- **Task instructions**:
Please work out how many lines in the entries contain "Повтаряме", then give that number with nothing added.

Collected data entries
================================

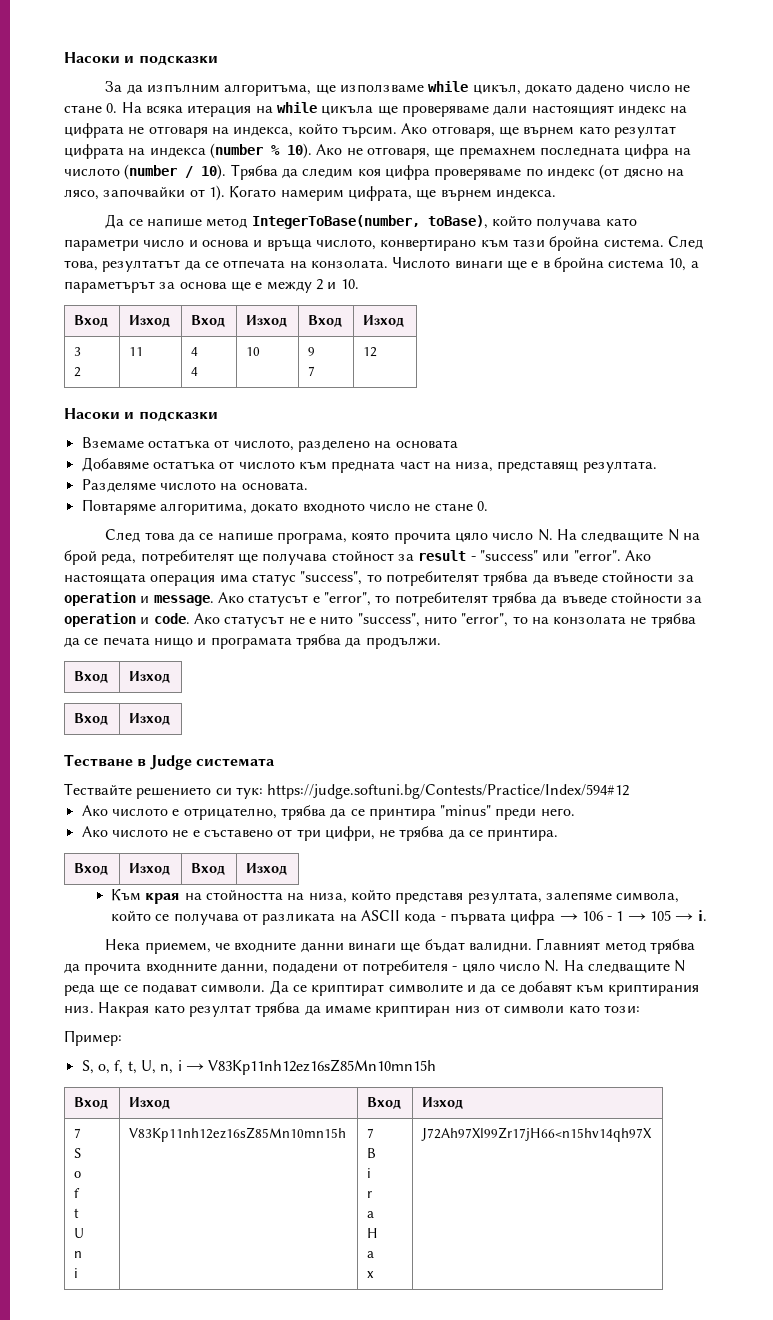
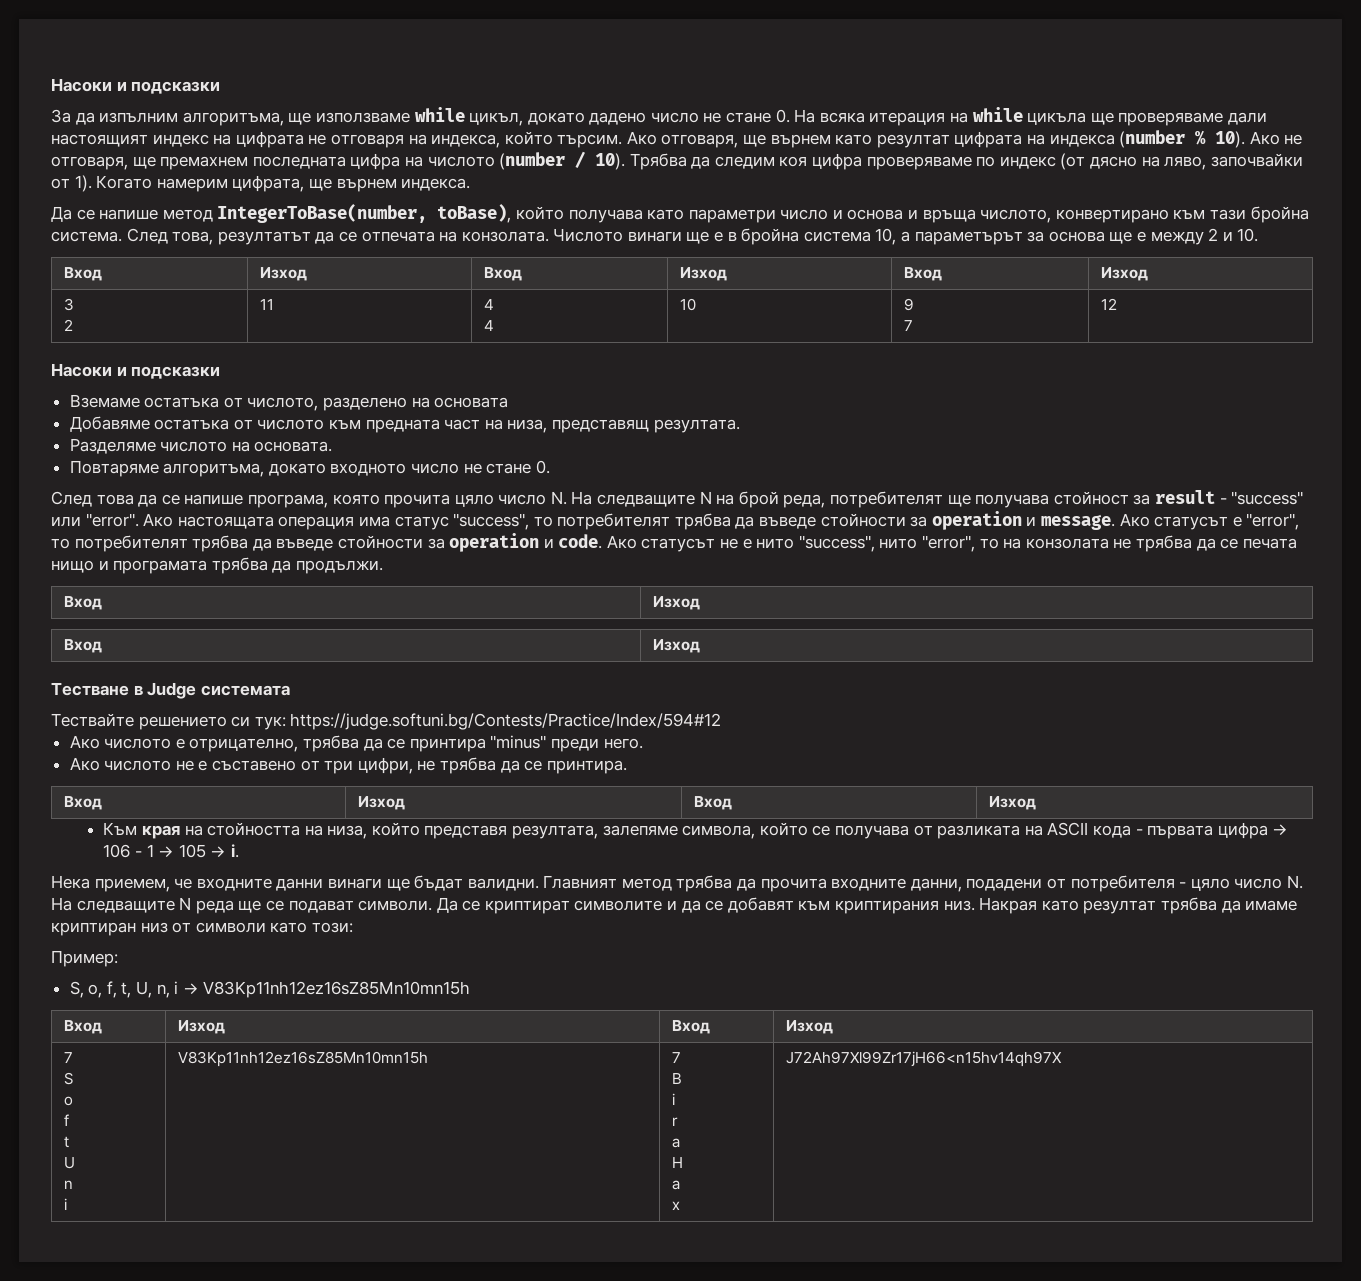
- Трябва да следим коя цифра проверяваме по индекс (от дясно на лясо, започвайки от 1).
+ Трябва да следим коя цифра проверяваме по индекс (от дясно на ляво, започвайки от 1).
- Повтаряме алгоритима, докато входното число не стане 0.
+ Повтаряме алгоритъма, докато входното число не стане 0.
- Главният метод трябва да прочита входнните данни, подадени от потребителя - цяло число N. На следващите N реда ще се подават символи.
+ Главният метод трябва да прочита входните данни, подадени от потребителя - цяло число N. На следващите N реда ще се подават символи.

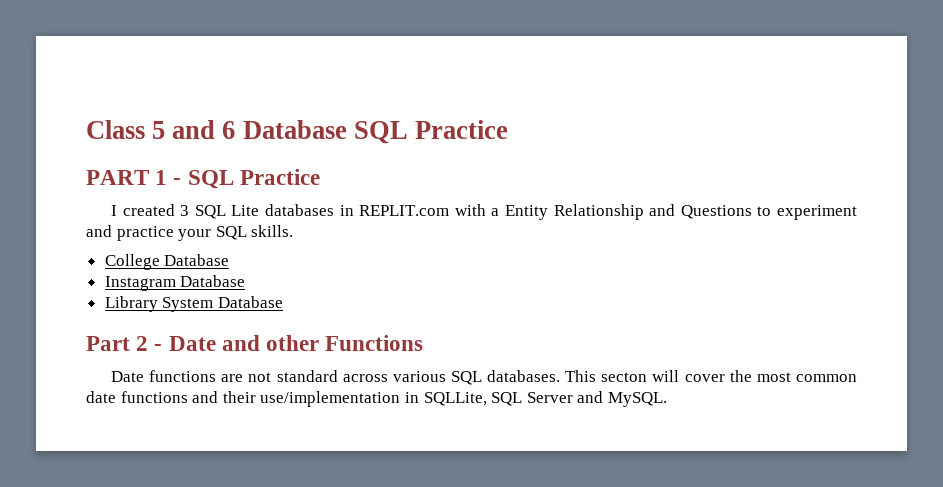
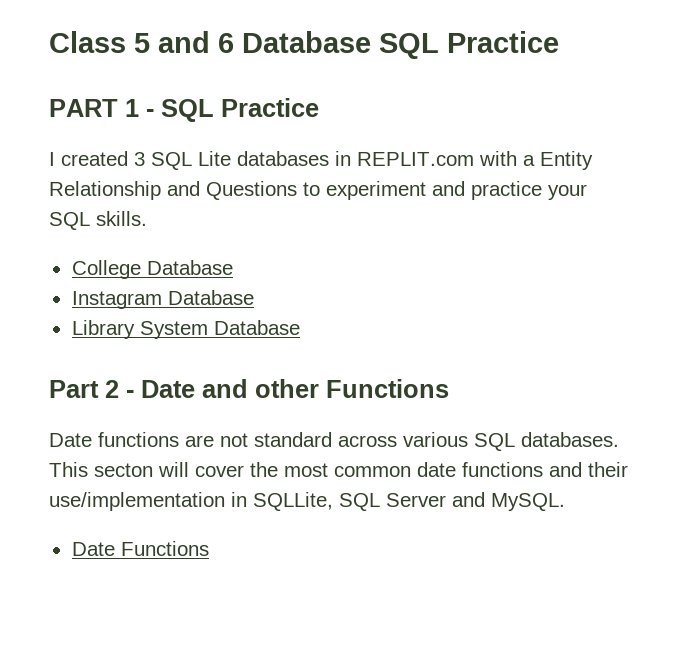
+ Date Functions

================================

- **Output for this task**:
2